Material provided

-- Opening Marker --

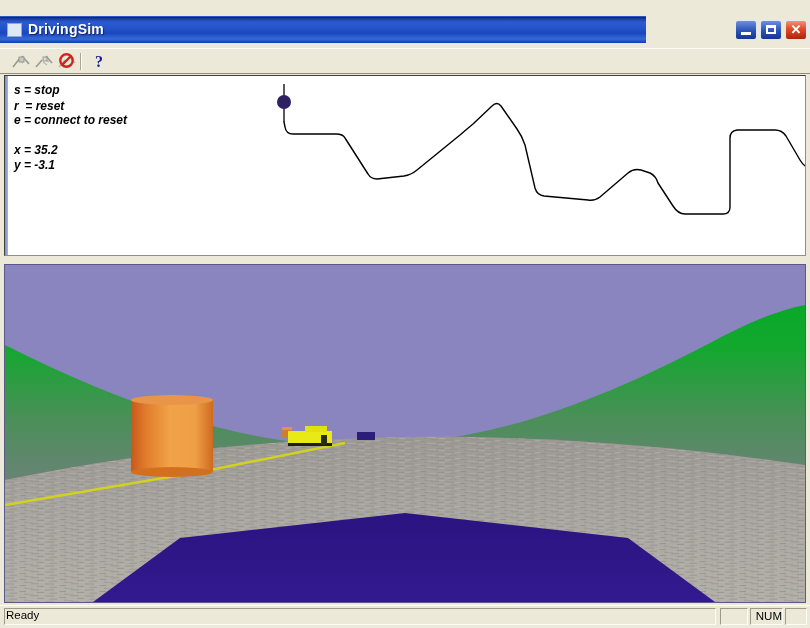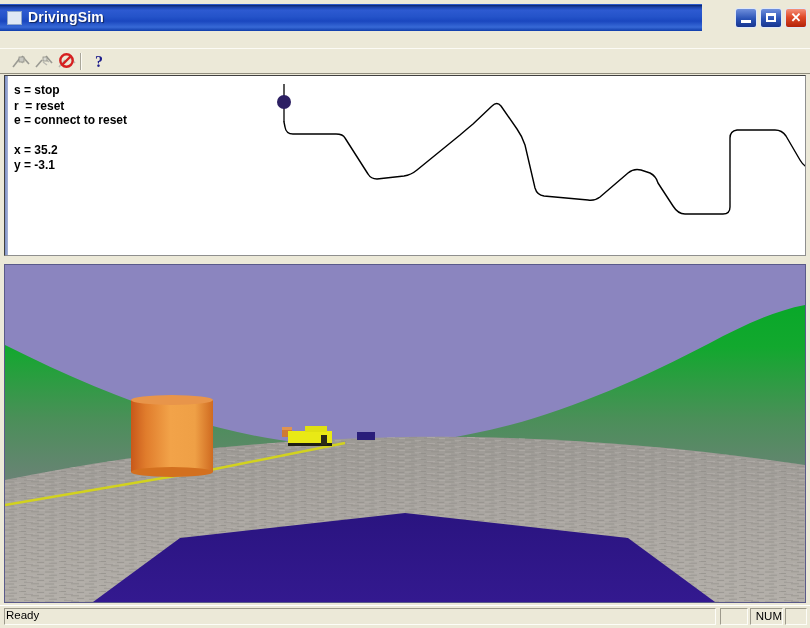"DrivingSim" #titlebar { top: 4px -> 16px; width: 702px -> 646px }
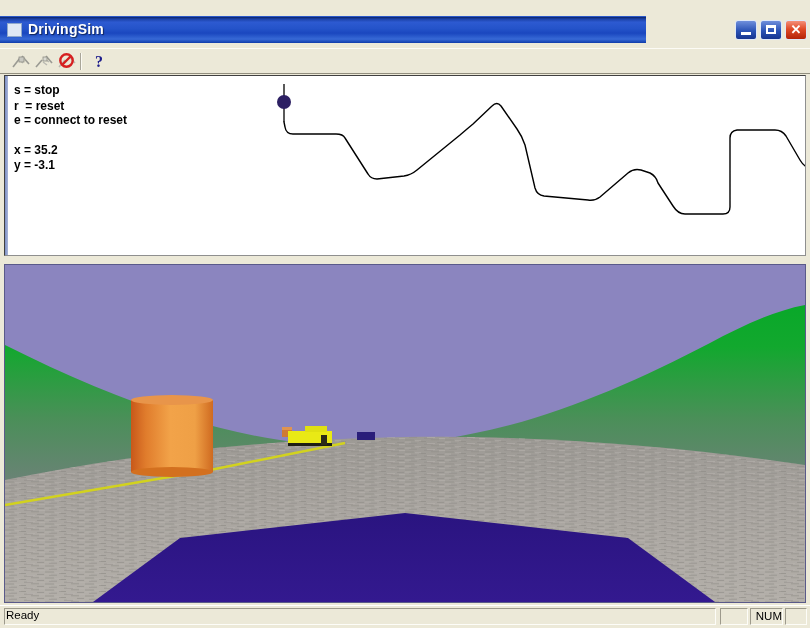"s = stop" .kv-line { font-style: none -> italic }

-- Closing Marker --
-- Opening Marker --

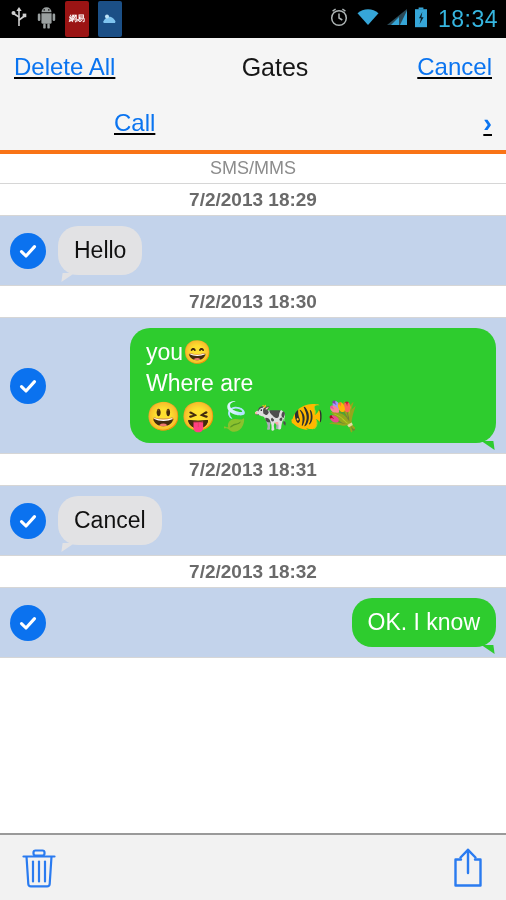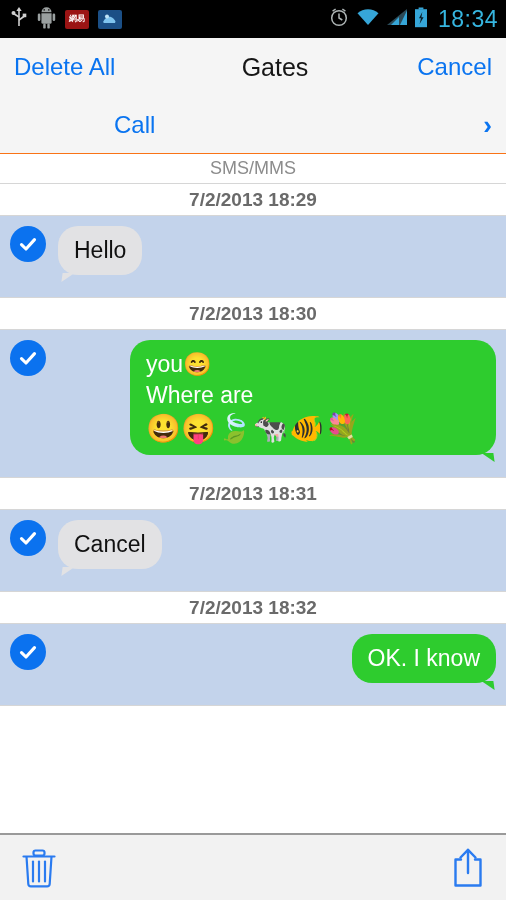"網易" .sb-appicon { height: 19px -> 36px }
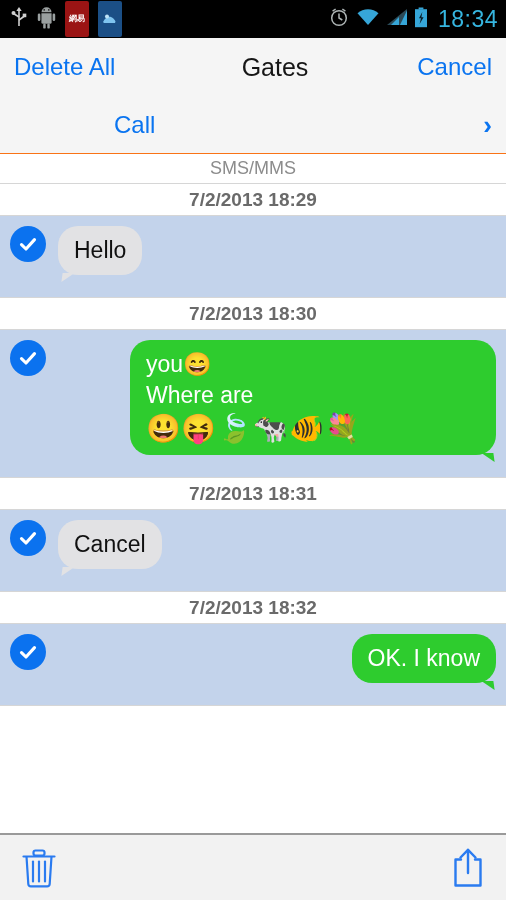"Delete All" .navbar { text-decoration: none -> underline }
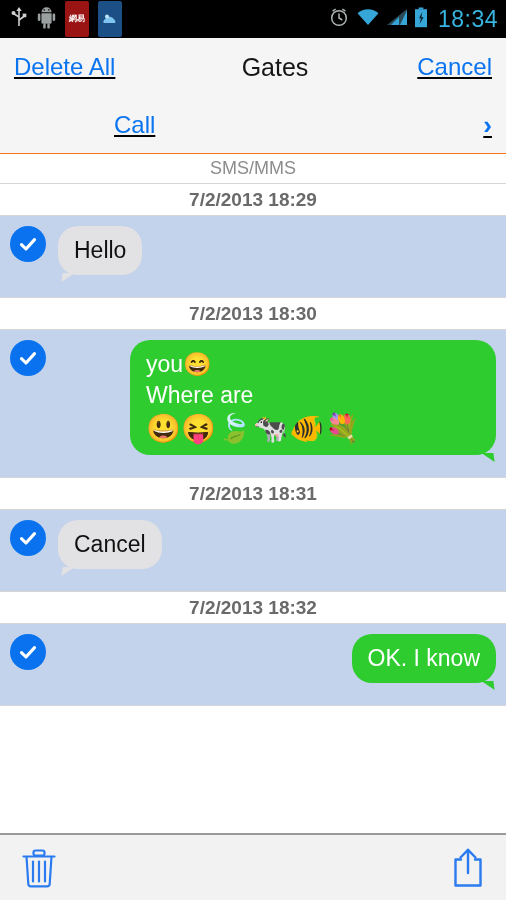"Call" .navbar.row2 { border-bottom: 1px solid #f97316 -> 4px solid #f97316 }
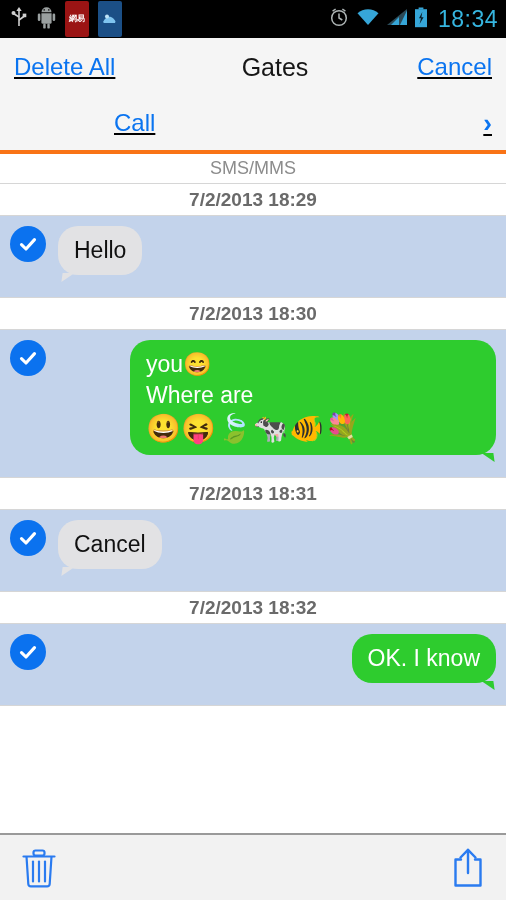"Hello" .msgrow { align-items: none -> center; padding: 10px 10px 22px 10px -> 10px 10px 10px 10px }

-- Closing Marker --
-- Opening Marker --

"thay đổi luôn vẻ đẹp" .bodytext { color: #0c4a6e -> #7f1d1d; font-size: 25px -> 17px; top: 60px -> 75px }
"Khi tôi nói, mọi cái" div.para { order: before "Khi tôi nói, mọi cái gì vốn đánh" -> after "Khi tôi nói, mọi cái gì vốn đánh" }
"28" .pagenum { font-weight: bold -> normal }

-- Closing Marker --

Exercise prompt
Repeat only the stretch of data above that runs from the line with "top: 4px ->" to the line with "font-style: none ->". Keep both end lines; exclude pictures.

Your response
"DrivingSim" #titlebar { top: 4px -> 16px; width: 702px -> 646px }
"s = stop" .kv-line { font-style: none -> italic }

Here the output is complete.